Nessa época, ele estava profundamente indignado com a sórdida campanha da mídia brasileira em prol da desestabilização da democracia no país. Num post scriptum, explicou que desativaria seu e-mail da UOL:


“Não me agrada hospedagem em companhia de golpistas de quinta categoria e ainda pagando por isto. A propósito, mesmo que estivesse recebendo não daria pé”.


Seu magnífico trabalho de pesquisa sobre a obra de Campos de Carvalho seria referido em reportagem de 3 de dezembro de 2016 da Folha de S. Paulo. “É uma obra fora da tradição da prosa brasileira. São livros com temas interditos, com uma sexualidade problemática. É engraçado que os críticos hoje deem um jeito de não falar disso” – declarou na ocasião ao repórter Maurício Meireles.

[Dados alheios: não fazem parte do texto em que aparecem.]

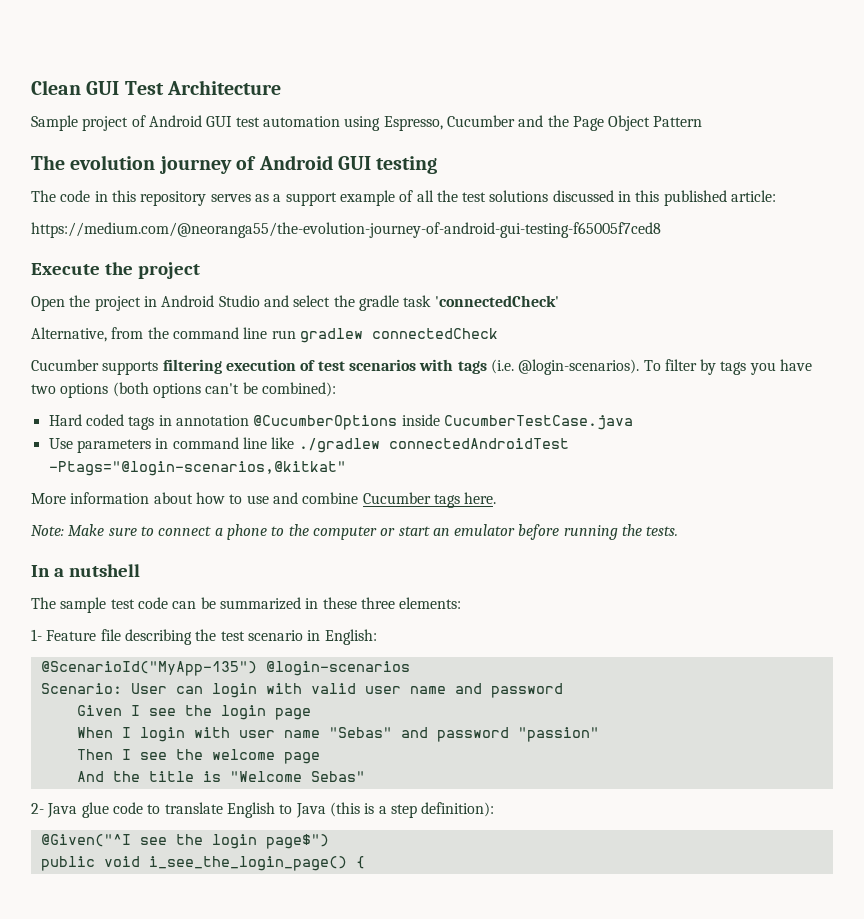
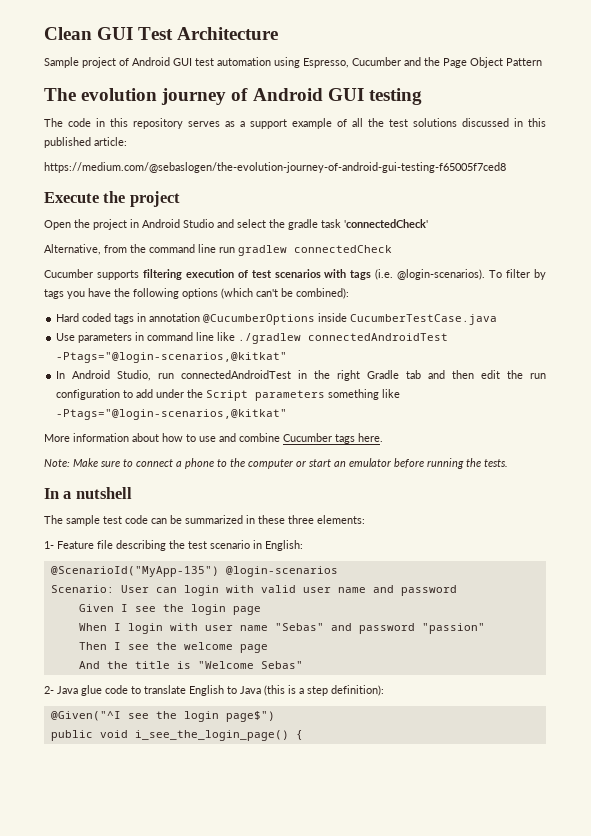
[31,222,661,238] https://medium.com/@neoranga55/the-evolution-journey-of-android-gui-testing-f65005f7ced8 -> [44,162,506,173] https://medium.com/@sebaslogen/the-evolution-journey-of-android-gui-testing-f65005f7ced8
[31,382,201,398] two options (both options -> [114,288,253,299] the following options (which
(346, 468) none -> [56,370,546,381] [56,389,401,401] [56,409,288,420] // In Android Studio, run connectedAndroidTest in the right Gradle tab and then edit the run configuration to add under the Script parameters something like -Ptags="@login-scenarios,@kitkat"

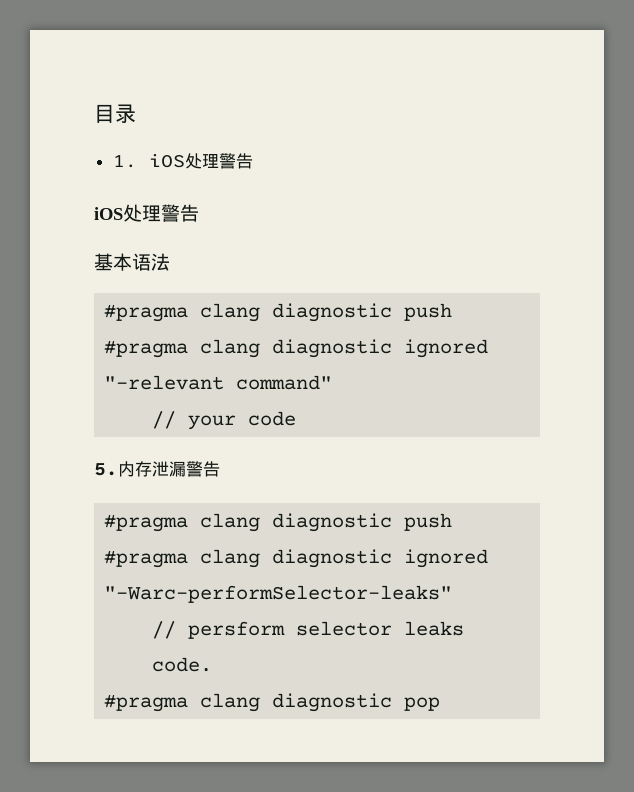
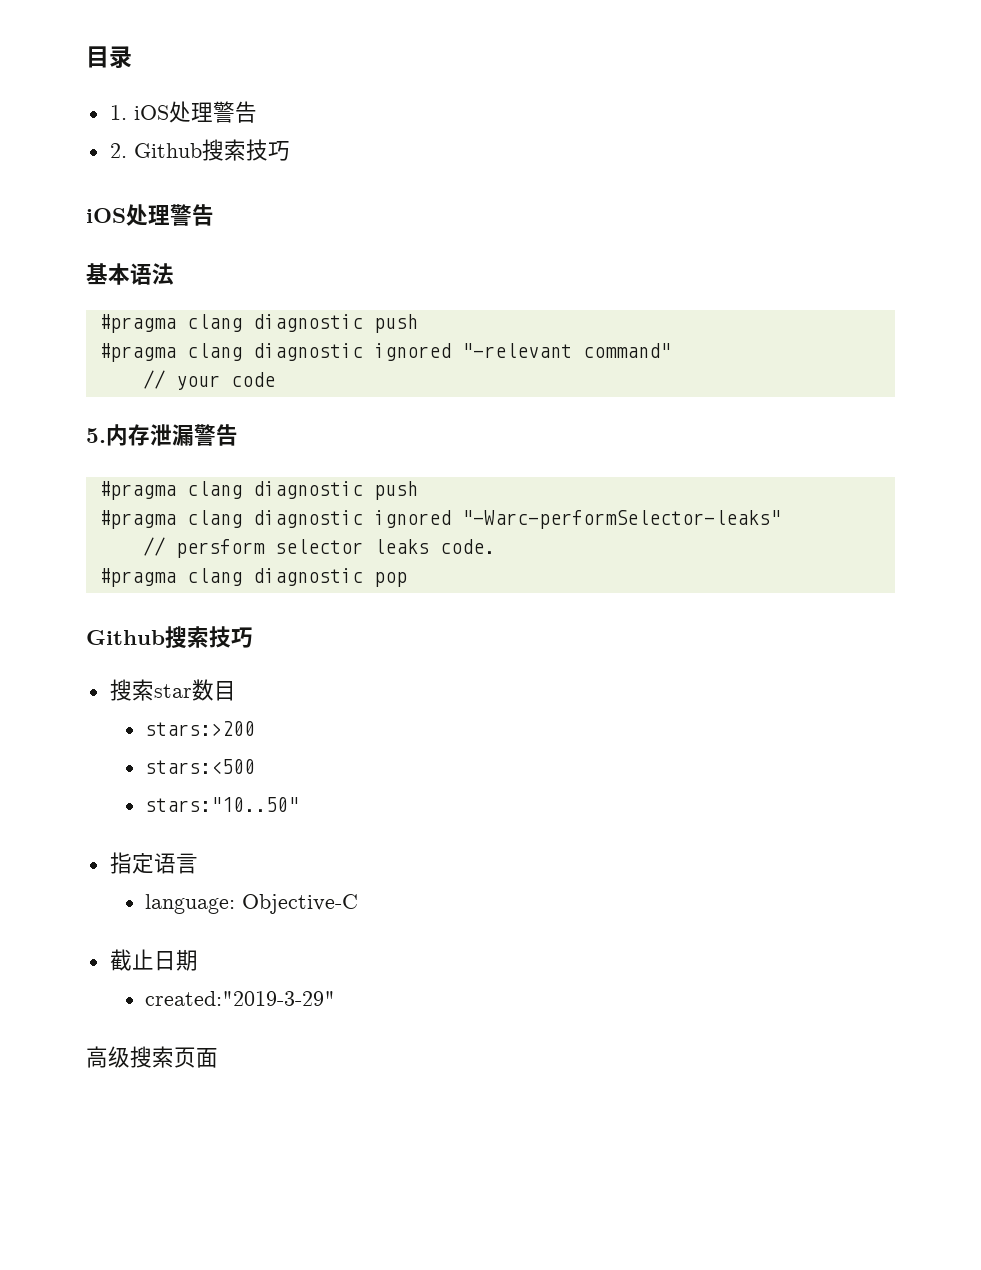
(253, 161) none -> [109,139,290,161] // 2. Github搜索技巧
(441, 704) none -> [86,626,253,649] [109,679,236,701] [144,721,255,736] [144,759,255,774] [144,797,299,812] [109,852,198,874] [144,894,358,914] [109,949,198,971] [144,991,335,1006] [86,1046,218,1068] // Github搜索技巧 // 搜索star数目 // stars:>200 // stars:<500 // stars:"10..50" // 指定语言 // language: Objective-C // 截止日期 // created:"2019-3-29" // 高级搜索页面

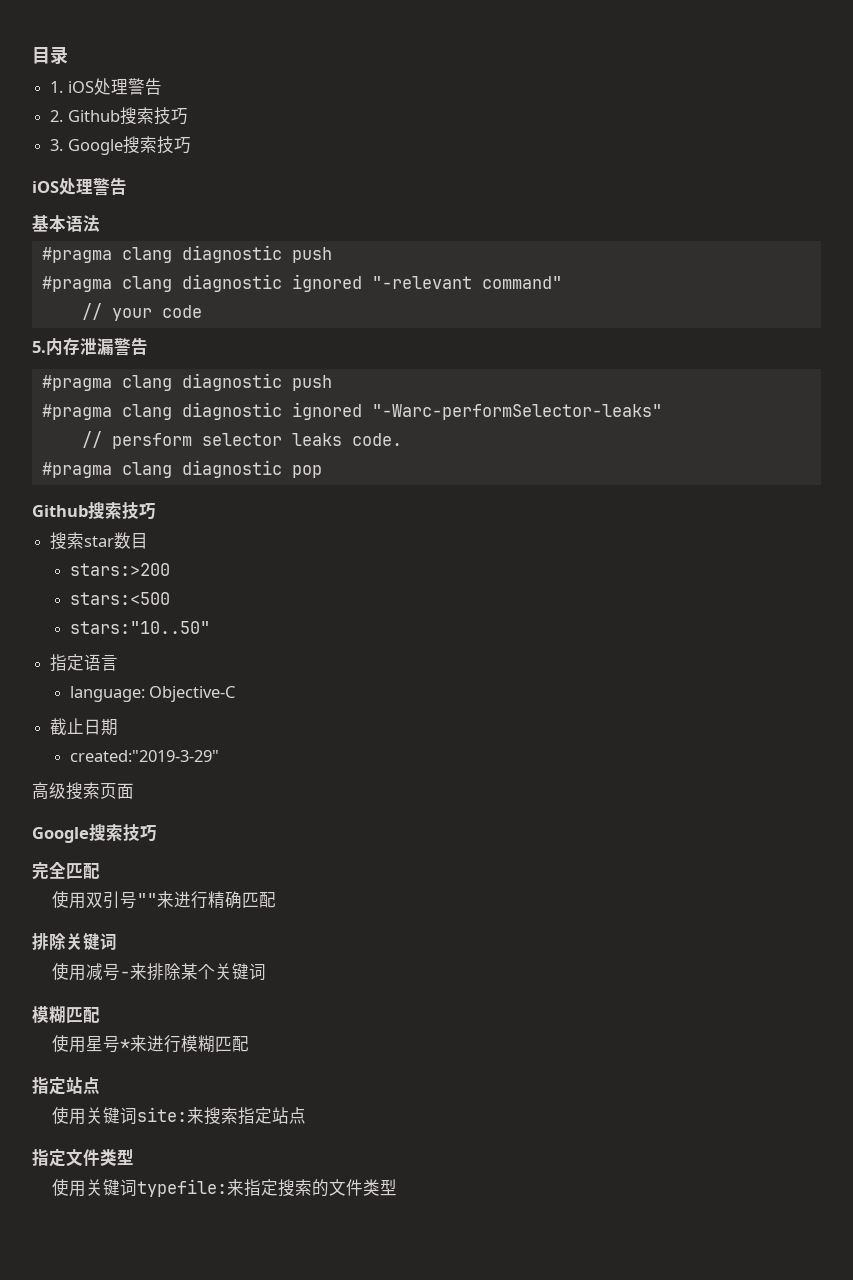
(290, 151) none -> [50,136,191,155] // 3. Google搜索技巧
(218, 1058) none -> [32,824,157,843] [32,861,100,880] [51,891,276,909] [32,933,117,951] [51,963,266,981] [32,1005,100,1024] [51,1035,249,1053] [32,1077,100,1095] [51,1107,306,1125] [32,1149,134,1167] [51,1179,397,1197] // Google搜索技巧 // 完全匹配 // 使用双引号""来进行精确匹配 // 排除关键词 // 使用减号-来排除某个关键词 // 模糊匹配 // 使用星号*来进行模糊匹配 // 指定站点 // 使用关键词site:来搜索指定站点 // 指定文件类型 // 使用关键词typefile:来指定搜索的文件类型

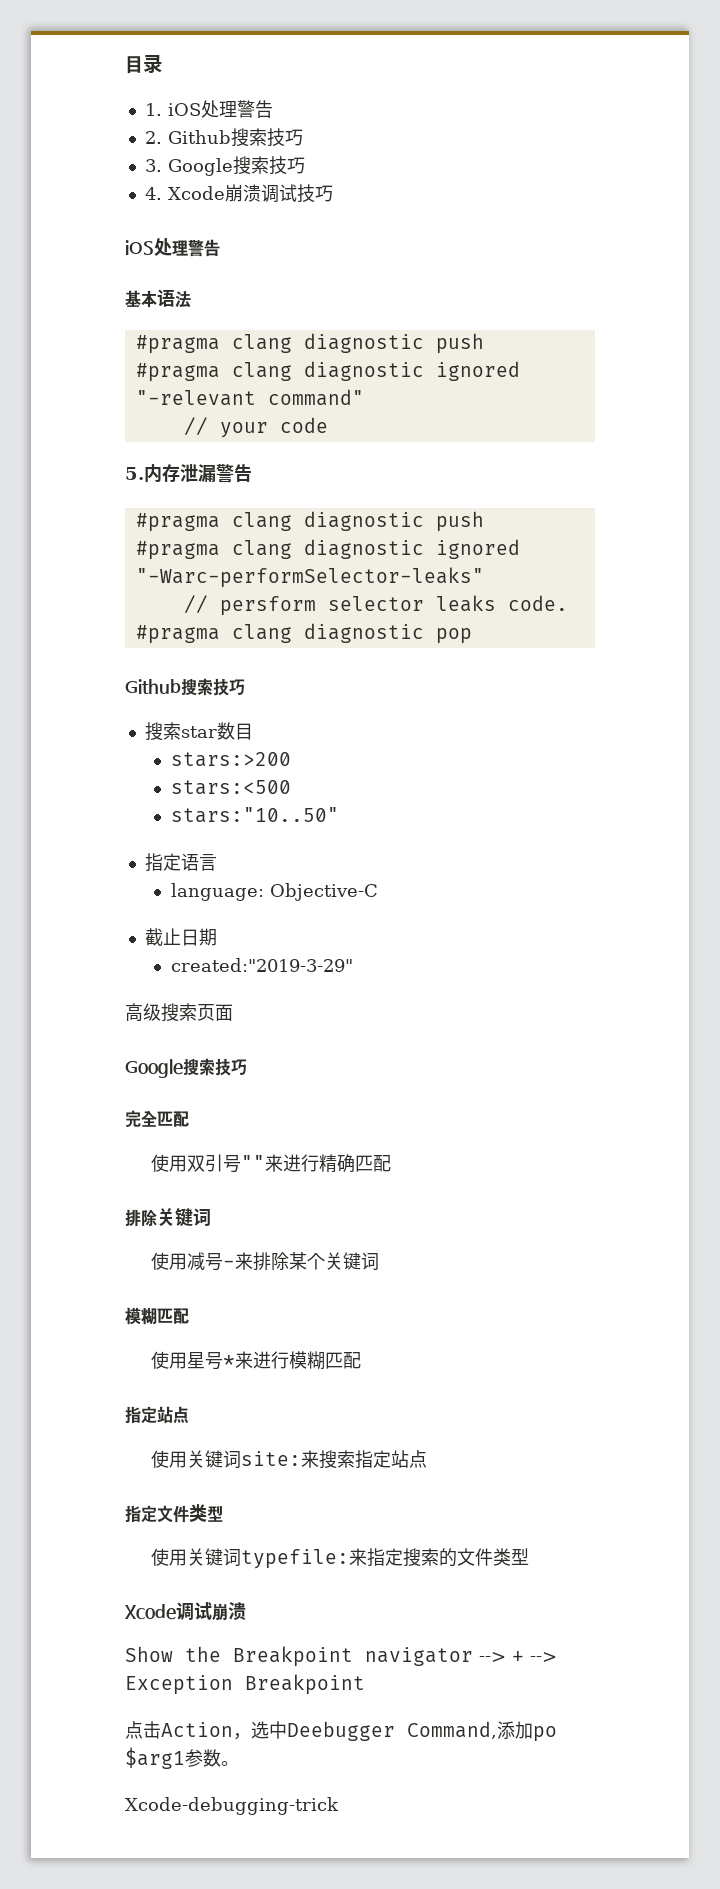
(191, 145) none -> [144,184,333,203] // 4. Xcode崩溃调试技巧
(397, 1187) none -> [124,1602,246,1621] [125,1646,557,1667] [125,1674,365,1695] [125,1721,557,1742] [125,1747,239,1769] [125,1797,339,1815] // Xcode调试崩溃 // Show the Breakpoint navigator --> + --> Exception Breakpoint // 点击Action，选中Deebugger Command,添加po $arg1参数。 // Xcode-debugging-trick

A reportagem informa que seu interesse pela obra de Campos de Carvalho teve início no Curso de Mestrado em 2004. Noel tornou-se amigo de Lígia, a viúva do escritor e advogado público, que lhe confiou acesso aos papeis deixados por ele. De acordo com a reportagem, a amizade começou depois que Noel, em Uberaba, encontrou uma série de 40 poemas e dois textos em prosa dados a um amigo: “Esse amigo se chamava José Sexto Batista. Ele recebeu esses textos na década de 1940. Com a morte dele, sua biblioteca acabou doada para um centro de cultura lá”, contou Noel ao repórter. "Ele tem uma obra fora da tradição da prosa brasileira. Ele é realmente um 'enfant terrible'. São livros com temas interditos, com uma sexualidade problemática. É engraçado que os críticos hoje deem um jeito de não falar disso". Telefonei para cumprimenta-lo pelo trabalho e pela reportagem, mas Noel estava muito irritado com a reportagem e não poupava críticas à Folha de S. Paulo.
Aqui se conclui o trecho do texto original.